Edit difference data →
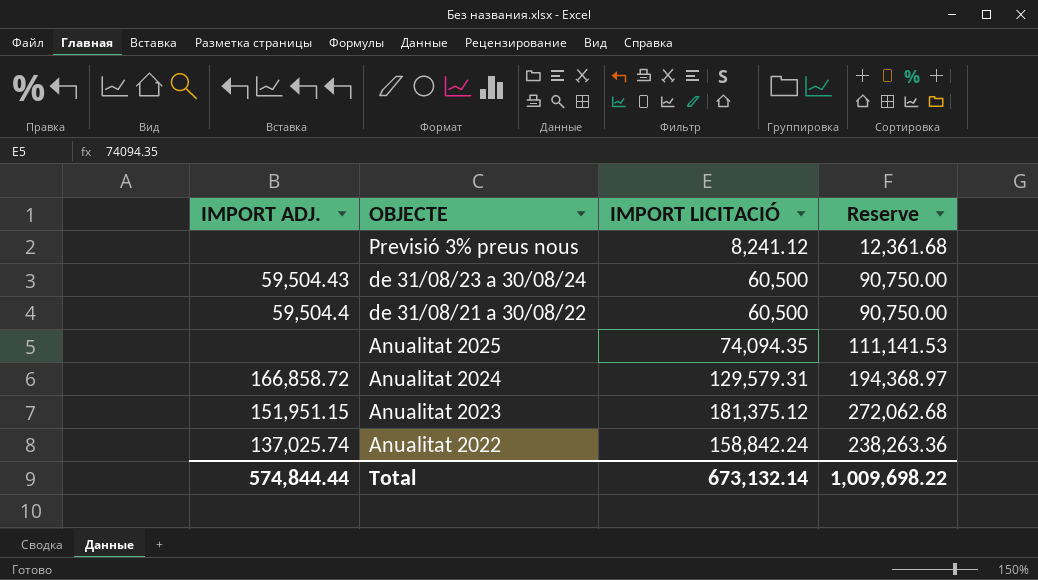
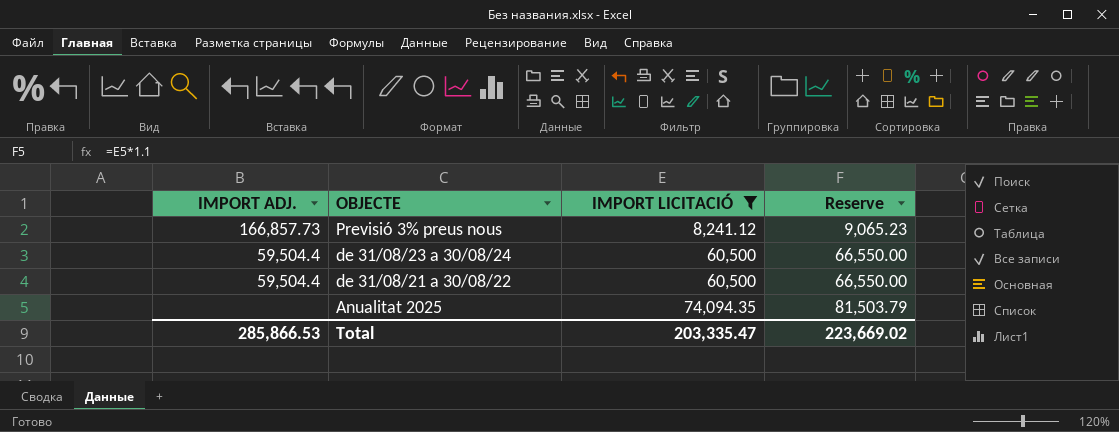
filter: none -> IMPORT LICITACIÓ <= 74,094.35
column Reserve | formula: [IMPORT LICITACIÓ] * 1.5 -> [IMPORT LICITACIÓ] * 1.1
Previsió 3% preus nous | IMPORT ADJ.: none -> 166,857.73
de 31/08/23 a 30/08/24 | IMPORT ADJ.: 59,504.43 -> 59,504.4
Total | IMPORT ADJ.: 574,844.44 -> 285,866.53
Total | IMPORT LICITACIÓ: 673,132.14 -> 203,335.47
Total | Reserve: 1,009,698.22 -> 223,669.02

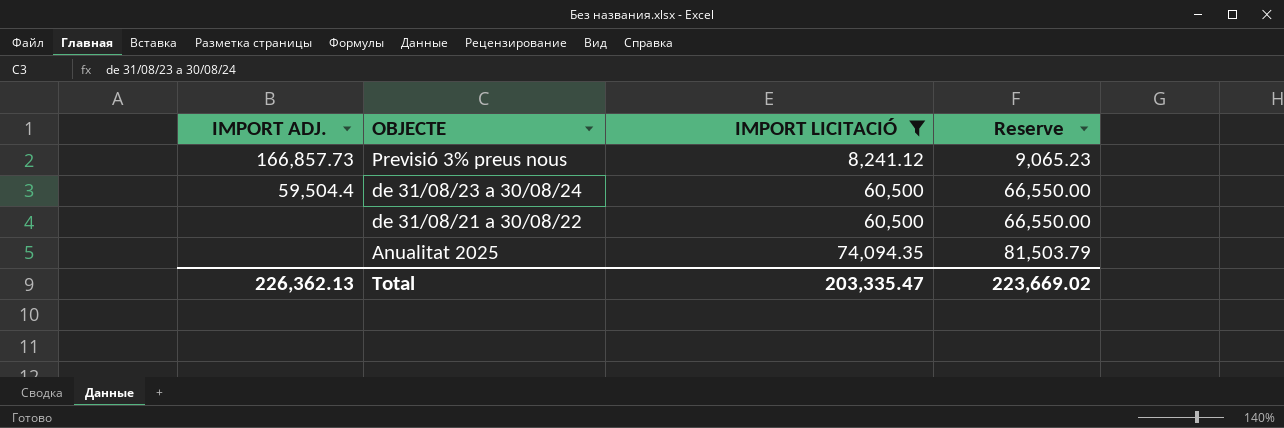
de 31/08/21 a 30/08/22 | IMPORT ADJ.: 59,504.4 -> none
Total | IMPORT ADJ.: 285,866.53 -> 226,362.13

What you should do → The records above should be retyped in full and exactly; omit the pictures.

Your response →
filter: none -> IMPORT LICITACIÓ <= 74,094.35
column Reserve | formula: [IMPORT LICITACIÓ] * 1.5 -> [IMPORT LICITACIÓ] * 1.1
Previsió 3% preus nous | IMPORT ADJ.: none -> 166,857.73
de 31/08/23 a 30/08/24 | IMPORT ADJ.: 59,504.43 -> 59,504.4
Total | IMPORT ADJ.: 574,844.44 -> 285,866.53
Total | IMPORT LICITACIÓ: 673,132.14 -> 203,335.47
Total | Reserve: 1,009,698.22 -> 223,669.02

de 31/08/21 a 30/08/22 | IMPORT ADJ.: 59,504.4 -> none
Total | IMPORT ADJ.: 285,866.53 -> 226,362.13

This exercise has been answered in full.